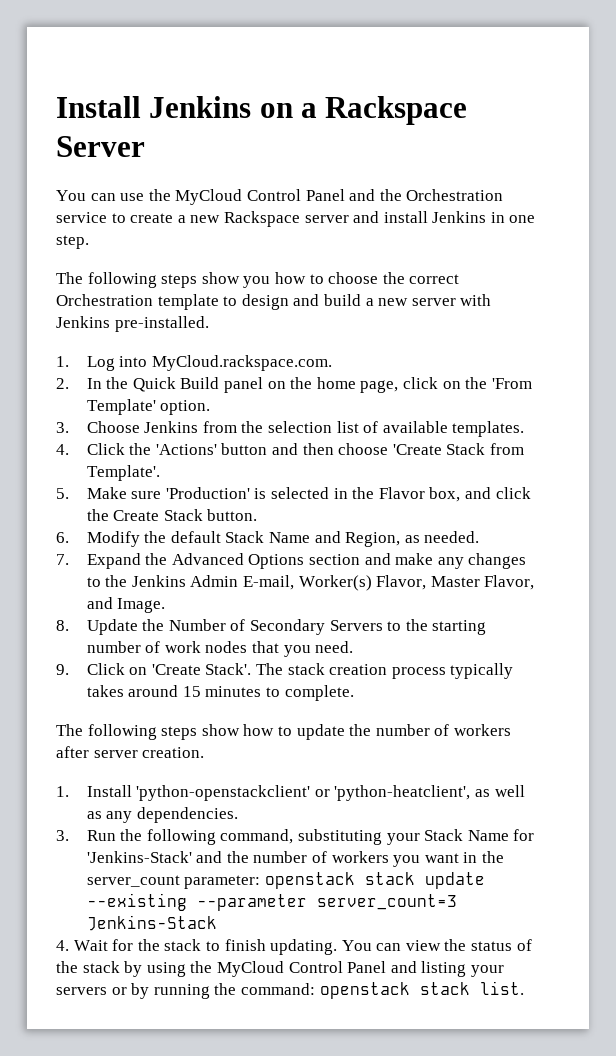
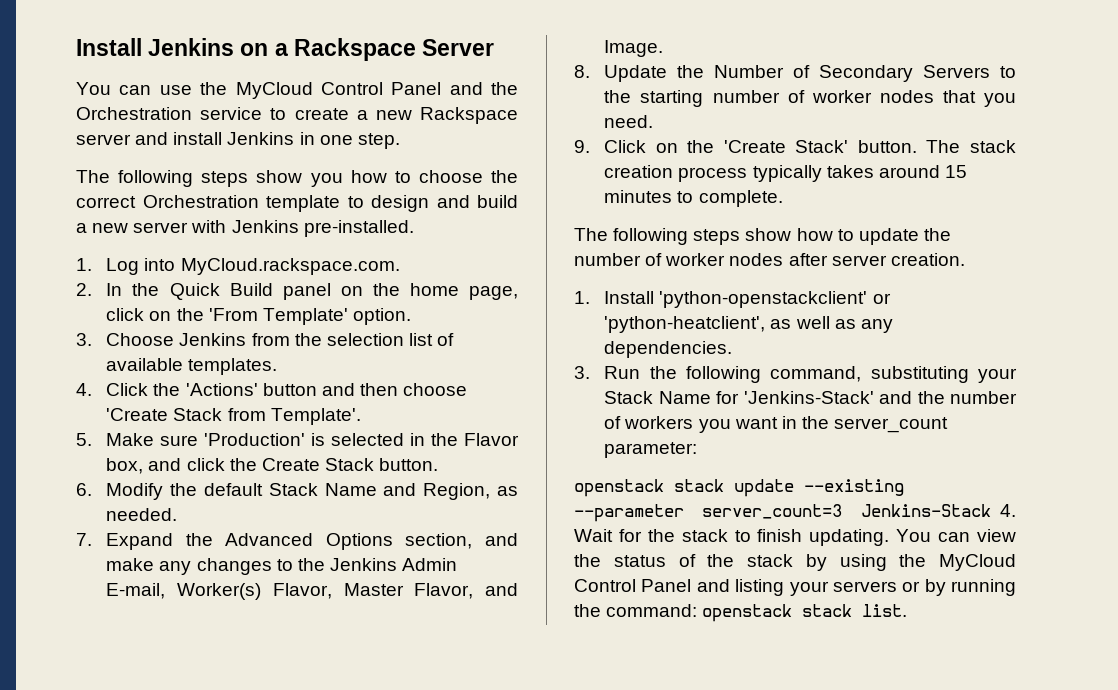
[308,554,360,565] section -> [405,533,473,549] section,
[164,641,201,653] work -> [811,90,872,103] worker
[151,663,252,675] 'Create Stack'. -> [687,140,917,153] the 'Create Stack' button.
[453,724,511,736] workers -> [665,253,784,266] worker nodes
(261, 882) none -> (698, 450) //
(217, 923) // -> (991, 510) none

--------------------

▶ **Exercise objective**
Copy every line above in which the string "worker" shows up.

▶ **Result for this exercise**
[164,641,201,653] work -> [811,90,872,103] worker
[453,724,511,736] workers -> [665,253,784,266] worker nodes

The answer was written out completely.